In this moving chapter, Sacks describes the lives of “the twins,” John and Michael, who had phenomenal mathematical talents. John and Michael could remember long numbers and calculate the day of the week for any date in history. However, later in their lives, John and Michael were split apart and forced to work in menial jobs. As a result, they lost their ability to do complex math—which, previously, had been a source of tremendous joy and comfort for them both.

The passage is particularly noteworthy because one can sense Sacks’s bitterness and disillusionment with society. He’s shown that John and Michael are talented, if idiosyncratic mathematicians—and instead of nurturing their gifts and encouraging them to put their talents to use, society has first treated John and Michael’s genius like a mere party trick, and then rejected it altogether in favor of making them “socially acceptable.” In this chapter, and particularly the next one, Sacks suggests that society needs to rethink the way it conceives of neurological disorders and find better ways of encouraging neurodivergent people to develop their unique gifts, rather than marginalizing them and forcing them to conform to lifestyles that aren’t meant for them.

Part 4, Chapter 24 Quotes

Could he, with his fine eye, and great love of plants, make illustrations for botanical works or herbals?
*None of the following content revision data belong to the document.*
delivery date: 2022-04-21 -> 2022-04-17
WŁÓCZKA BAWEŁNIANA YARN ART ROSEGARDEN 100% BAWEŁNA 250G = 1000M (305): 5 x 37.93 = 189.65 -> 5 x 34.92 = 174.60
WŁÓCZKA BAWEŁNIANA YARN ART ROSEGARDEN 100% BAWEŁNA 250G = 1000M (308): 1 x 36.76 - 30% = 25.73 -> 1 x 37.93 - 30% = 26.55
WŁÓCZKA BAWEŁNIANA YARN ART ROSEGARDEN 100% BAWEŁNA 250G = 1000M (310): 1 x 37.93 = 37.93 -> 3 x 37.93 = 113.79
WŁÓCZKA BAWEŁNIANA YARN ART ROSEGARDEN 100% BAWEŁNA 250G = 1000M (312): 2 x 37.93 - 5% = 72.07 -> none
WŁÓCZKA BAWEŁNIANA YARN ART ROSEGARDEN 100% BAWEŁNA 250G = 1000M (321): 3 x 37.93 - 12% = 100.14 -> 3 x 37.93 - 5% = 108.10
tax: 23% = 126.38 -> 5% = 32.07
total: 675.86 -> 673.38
Be an illustrator for zoology or anatomy texts? (See the drawing overleaf he made for me when I showed him a textbook illustration of the layered tissue called ‘ciliated epithelium’.) Could he accompany scientific expeditions, and make drawings (he paints and makes models with equal facility) of rare species? […] He could do all of these—but, alas, he will do none, unless someone very understanding, and with opportunities and means, can guide and employ him. For, as the stars stand, he will probably do nothing, and spend a useless, fruitless life, as so many other autistic people do, overlooked, unconsidered, in the back ward of a state hospital.

Related Characters: Oliver Sacks (speaker), José
Related Symbols: José’s Drawings
Page Number: 231-232
Explanation and Analysis:

In the final chapter of the book, Sacks discusses an autistic patient named José. For most of his life, José has been treated like a waste of space—he’s regularly called “hopelessly retarded.” And yet, Sacks discovers, he’s a very gifted artist. In short, because of society’s ignorance of neurological disorders, José, a great artist with a lot of talent to offer the world, has been placed in a hospital and forced to live a “useless, fruitless life.” As with the previous passage, you can almost feel Sacks’s quiet fury.

In the thirty years since Sacks’s book was published, Western society has indeed become more understanding of autism. Autistic people have achieved success in many walks of life, rather than living out their lives in hospitals. However, people continue to have many misconceptions about autism and mental illness in general. In the end, Sacks seems to be making a plea for understanding: if people would only take the time to recognize the talent and ingenuity of people like José, he seems to be saying, people with neurological disorders could live more fulfilling, productive lives, and the world would be a happier place for everyone.